BEGIN Material provided

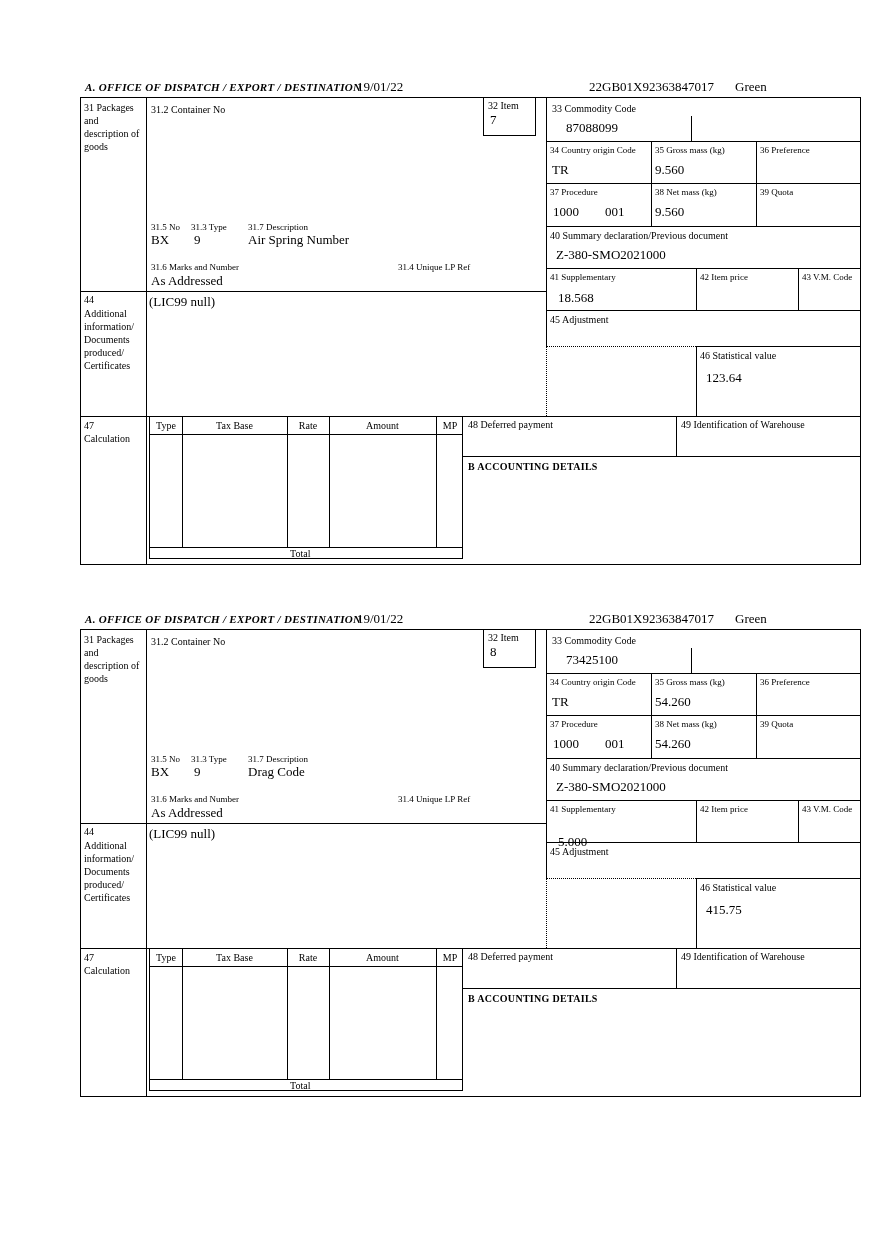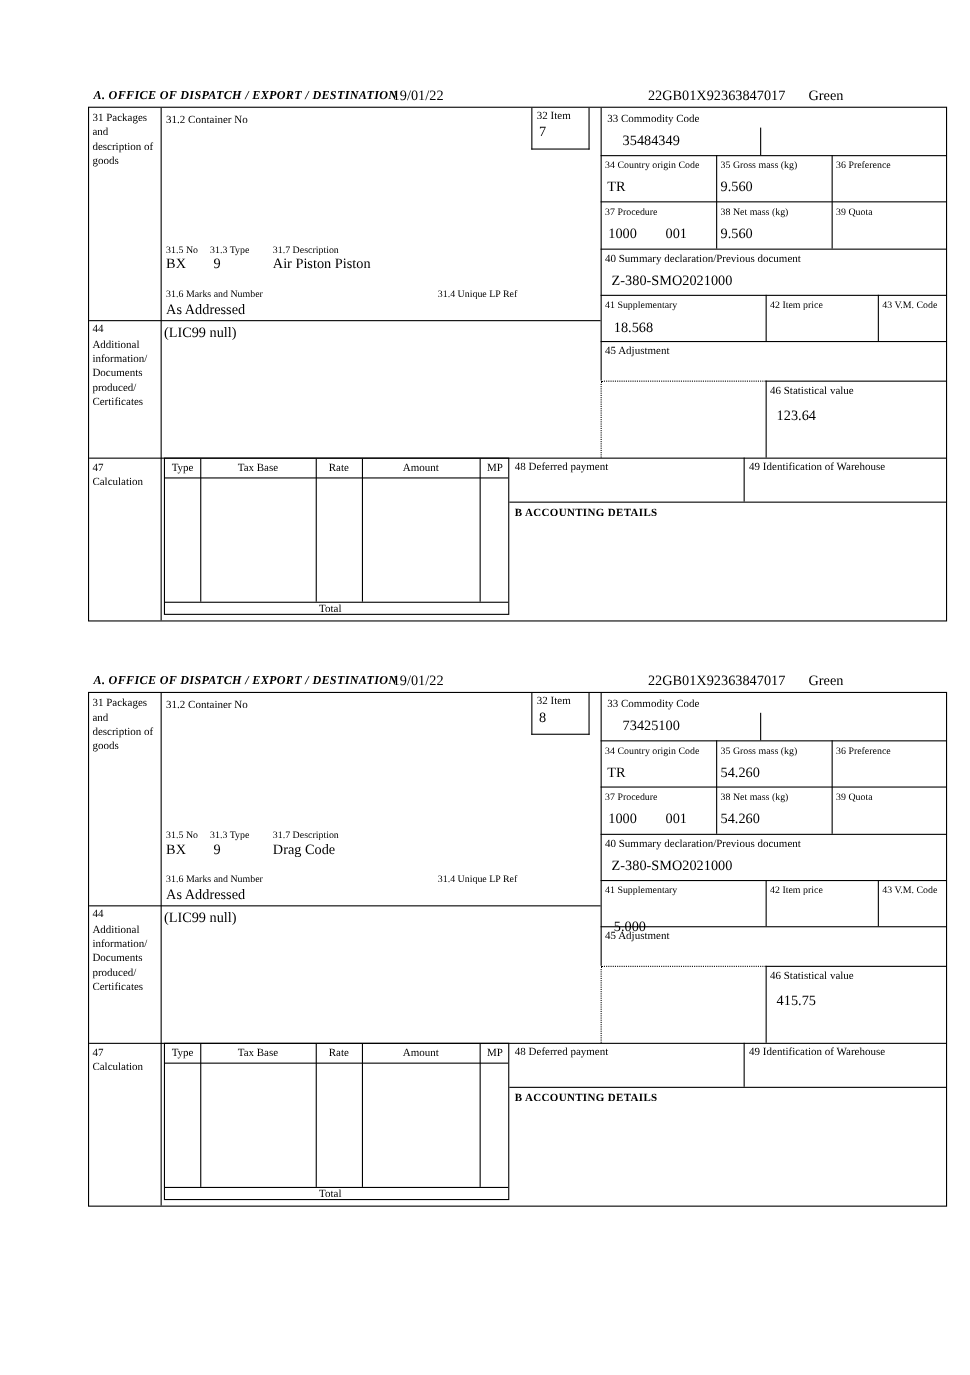--- a/index.html
+++ b/index.html
@@ -75,30 +75,30 @@
       <div class="b32">
         <span class="lbl" style="left:4px;top:2px">32 Item</span>
         <span class="val" style="left:6px;top:14px">7</span>
       </div>
 
       <span class="lbl-sm" style="left:70px;top:124px">31.5 No</span>
       <span class="lbl-sm" style="left:110px;top:124px">31.3 Type</span>
       <span class="lbl-sm" style="left:167px;top:124px">31.7 Description</span>
       <span class="val" style="left:70px;top:134px">BX</span>
       <span class="val" style="left:113px;top:134px">9</span>
-      <span class="val" style="left:167px;top:134px">Air Piston Piston</span>
+      <span class="val" style="left:167px;top:134px">Air Spring Number</span>
 
       <span class="lbl-sm" style="left:70px;top:164px">31.6 Marks and Number</span>
       <span class="lbl-sm" style="left:317px;top:164px">31.4 Unique LP Ref</span>
       <span class="val" style="left:70px;top:175px">As Addressed</span>
 
       <span class="val" style="left:68px;top:196px">(LIC99 null)</span>
 
       <span class="lbl" style="left:471px;top:5px">33 Commodity Code</span>
-      <span class="val" style="left:485px;top:22px">35484349</span>
+      <span class="val" style="left:485px;top:22px">87088099</span>
 
       <span class="lbl-sm" style="left:469px;top:47px">34 Country origin Code</span>
       <span class="lbl-sm" style="left:574px;top:47px">35 Gross mass (kg)</span>
       <span class="lbl-sm" style="left:679px;top:47px">36 Preference</span>
       <span class="val" style="left:471px;top:64px">TR</span>
       <span class="val" style="left:574px;top:64px">9.560</span>
 
       <span class="lbl-sm" style="left:469px;top:89px">37 Procedure</span>
       <span class="lbl-sm" style="left:574px;top:89px">38 Net mass (kg)</span>
       <span class="lbl-sm" style="left:679px;top:89px">39 Quota</span>

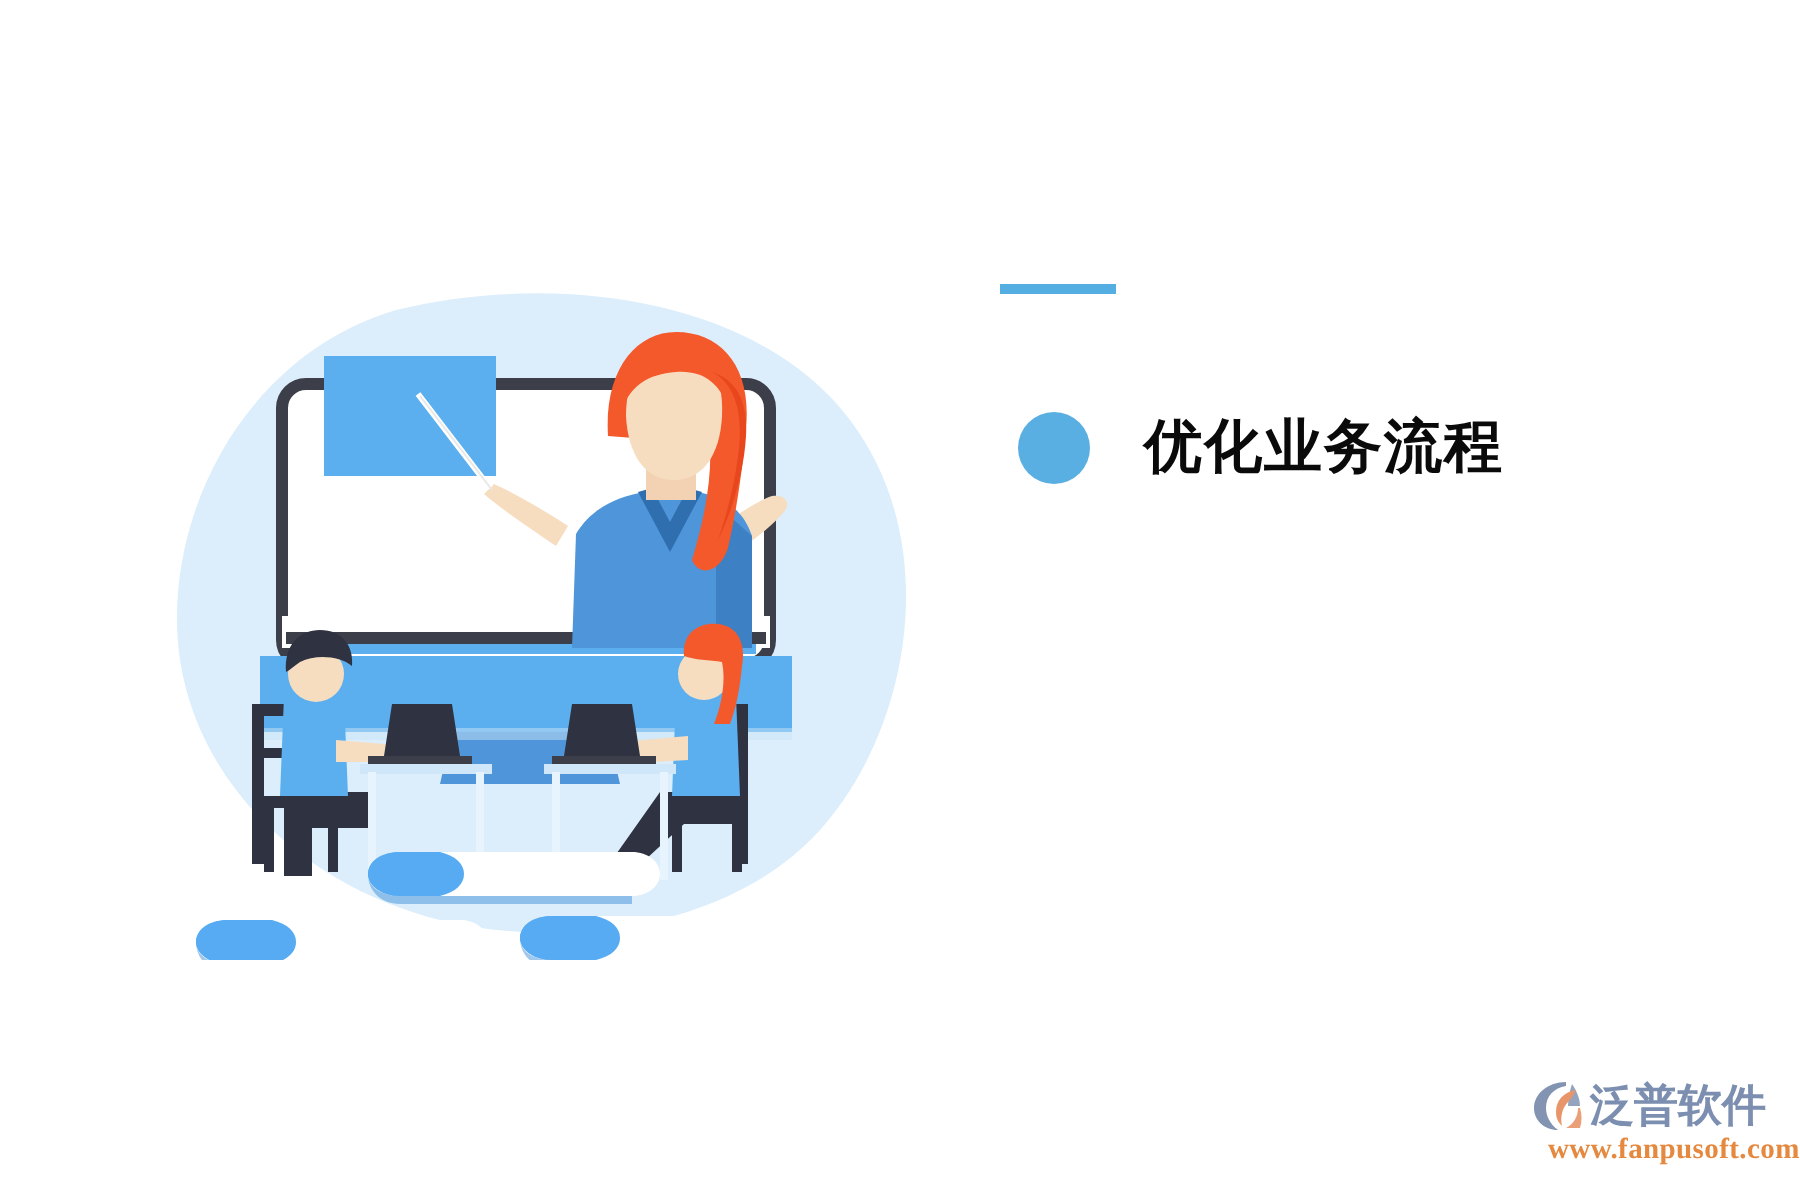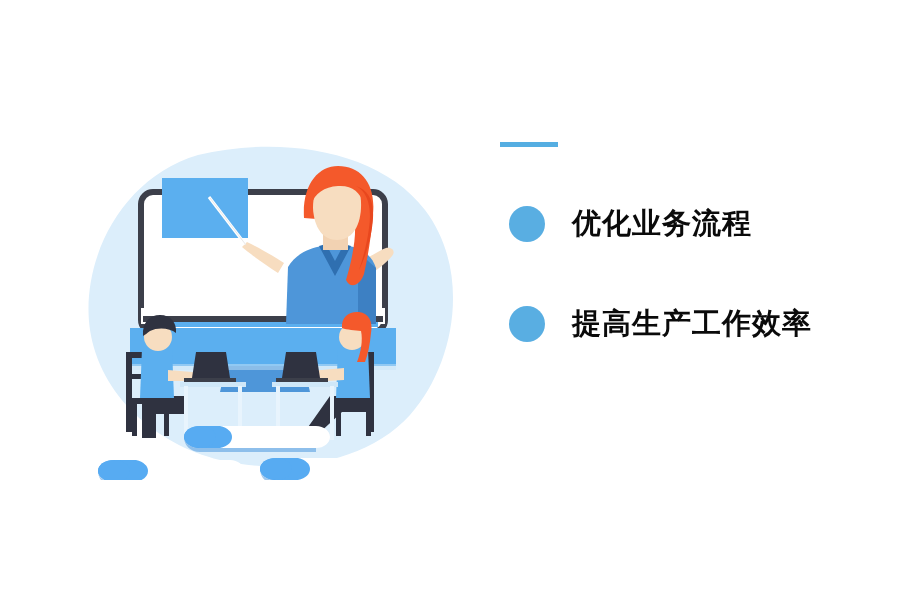--- a/index.html
+++ b/index.html
@@ -269,21 +269,31 @@
 
   <div id="bullets">
 
     <div class="accent-rule"></div>
 
     <ul class="bullet-list">
       <li class="bullet-item">
         <span class="bullet-dot"></span>
         <span class="bullet-label">优化业务流程</span>
       </li>
-      <li class="bullet-item">
-        <span class="bullet-dot"></span>
-        <span class="bullet-label">提高生产工作效率</span>
-      </li>
     </ul>
   </div>
 
+  <div id="logo">
+    <div class="logo-row">
+      <span class="logo-mark">
+        <svg width="28" height="26" viewBox="0 0 28 26" xmlns="http://www.w3.org/2000/svg">
+          <path fill="#8394B3" d="M17 1 C8 1 1 7 1 14 C1 20 6 25 13 25 C9 22 7 18 7 14 C7 8 11 4 17 3 Z"></path>
+          <path fill="#8394B3" d="M20 2 C22 5 24 9 24 13 L18 13 C18 9 19 5 20 2 Z" opacity="0.85"></path>
+          <path fill="#E9956A" d="M22 5 C16 6 12 10 12 16 C12 19 13 21 15 23 C14 19 15 14 18 11 C20 9 21 7 22 5 Z"></path>
+          <path fill="#E9956A" d="M23 14 C23 18 21 22 17 24 L24 24 C25 21 25 17 24 14 Z" opacity="0.9"></path>
+        </svg>
+      </span>
+      <span class="logo-name">泛普软件</span>
+    </div>
+    <div class="logo-url">www.fanpusoft.com</div>
+  </div>
 
 </div>
 
 </body></html>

END Material provided

When a line in the material above includes the word "Code", copy that line.

       <span class="lbl" style="left:471px;top:5px">33 Commodity Code</span>
       <span class="lbl-sm" style="left:469px;top:47px">34 Country origin Code</span>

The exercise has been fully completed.